Using Cisco Catalyst Products

Understanding the campus size and traffic is an important factor in network design. A large campus is defined as several or many colocated buildings, and a medium campus is one or more colocated buildings. Small campus networks have only one building.

By understanding your campus size, you can choose Cisco products that will fit your business needs and grow with your company. Cisco switches are produced to fit neatly within its three-layer model. This helps you decide which equipment to use for your network efficiently and quickly.

It should be noted that the Cisco range of switches is in a transitional phase between two operating systems. The Catalyst Operating System (CatOS) is the traditional method and is often referred to as using set commands because when configuring, the command often begins with the word “set.” Switches in this line include the 4000 and the 6000/6500.

The switches based on the IOS are called Catalyst IOS (CatIOS) switches. The interface to configure these switches resembles that of the IOS router but isn’t entirely the same. Anyone familiar with configuring a router, though, will be comfortable configuring one of these switches. The switches that use this include the 2950, the 3550, and the 8500 series.


With some switches—for instance, the 6000/6500 series—you have a choice between the two types of operating systems. When this occurs, the CatOS is the default OS.

Cisco Express Forwarding (CEF) allows for real layer 3 switches to forward traffic based on a complete layer 3 topology map. This map is shared with the ASICs at each port, enabling each port to know which port a packet should be forwarded to. Rather than forwarding based on MAC address, forwarding is done by layer 3 address. Only switches that have true layer 3 capabilities can do this type of switching. These devices include the 3550 series, the 4000 series, the 6000/6500 series with PFC2, and the 8500 series.

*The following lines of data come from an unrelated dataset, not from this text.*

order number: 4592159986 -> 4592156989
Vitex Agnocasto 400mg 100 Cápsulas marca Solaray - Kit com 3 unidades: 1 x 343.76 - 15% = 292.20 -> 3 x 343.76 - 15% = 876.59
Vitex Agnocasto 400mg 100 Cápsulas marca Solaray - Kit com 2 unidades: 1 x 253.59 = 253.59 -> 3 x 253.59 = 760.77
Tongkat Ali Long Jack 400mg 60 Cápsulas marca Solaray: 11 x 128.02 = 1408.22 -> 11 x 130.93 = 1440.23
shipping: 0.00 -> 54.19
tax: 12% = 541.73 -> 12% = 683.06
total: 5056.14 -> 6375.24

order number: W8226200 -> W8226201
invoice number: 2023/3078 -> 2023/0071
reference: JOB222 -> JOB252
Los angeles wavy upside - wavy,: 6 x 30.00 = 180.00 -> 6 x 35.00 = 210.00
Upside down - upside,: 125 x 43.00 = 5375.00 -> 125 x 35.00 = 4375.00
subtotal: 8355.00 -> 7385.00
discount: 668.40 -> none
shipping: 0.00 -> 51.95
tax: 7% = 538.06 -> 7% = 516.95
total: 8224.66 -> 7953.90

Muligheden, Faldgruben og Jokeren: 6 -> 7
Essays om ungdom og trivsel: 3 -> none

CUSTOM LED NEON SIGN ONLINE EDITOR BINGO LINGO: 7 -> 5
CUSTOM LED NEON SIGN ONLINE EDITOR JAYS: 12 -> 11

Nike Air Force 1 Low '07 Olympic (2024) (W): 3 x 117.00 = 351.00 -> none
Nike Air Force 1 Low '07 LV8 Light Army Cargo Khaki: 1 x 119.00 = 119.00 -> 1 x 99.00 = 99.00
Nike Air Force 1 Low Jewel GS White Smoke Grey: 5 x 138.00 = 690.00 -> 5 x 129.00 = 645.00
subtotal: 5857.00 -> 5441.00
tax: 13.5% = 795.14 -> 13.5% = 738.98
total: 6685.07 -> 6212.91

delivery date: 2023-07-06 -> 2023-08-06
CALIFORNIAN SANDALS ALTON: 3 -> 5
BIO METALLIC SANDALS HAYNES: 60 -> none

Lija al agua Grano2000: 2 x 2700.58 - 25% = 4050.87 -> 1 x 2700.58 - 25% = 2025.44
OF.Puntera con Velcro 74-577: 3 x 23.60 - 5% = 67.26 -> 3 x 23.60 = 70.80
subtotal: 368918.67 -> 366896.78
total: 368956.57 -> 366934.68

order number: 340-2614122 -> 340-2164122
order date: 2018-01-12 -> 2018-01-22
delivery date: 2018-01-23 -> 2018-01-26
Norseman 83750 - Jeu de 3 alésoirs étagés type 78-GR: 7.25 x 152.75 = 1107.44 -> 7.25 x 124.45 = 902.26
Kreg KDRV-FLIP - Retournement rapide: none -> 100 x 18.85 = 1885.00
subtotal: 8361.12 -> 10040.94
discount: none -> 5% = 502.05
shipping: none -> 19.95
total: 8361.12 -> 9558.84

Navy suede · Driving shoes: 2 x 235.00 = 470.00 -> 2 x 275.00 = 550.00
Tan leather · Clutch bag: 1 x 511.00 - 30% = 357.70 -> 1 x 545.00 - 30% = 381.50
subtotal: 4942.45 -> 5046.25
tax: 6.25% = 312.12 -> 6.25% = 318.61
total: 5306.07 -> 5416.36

There are two general rules when it comes to Cisco switches: The lower model numbers usually cost less, and purchasing a device with more ports drives down the per-port cost. In addition, the model number may typically be split into two sections: For slot-based switches, the second number usually refers to the number of physical slots it has. The 6509 is a nine-slot device in the 6500 family of switches.

Access Layer Switches

The access layer, as you already know, is where users gain access to the internetwork. The switches deployed at this layer must be able to handle connecting individual desktop devices to the internetwork. The switches here are usually characterized as having a large number of ports and being low cost. Most access switches don’t have a lot of frills.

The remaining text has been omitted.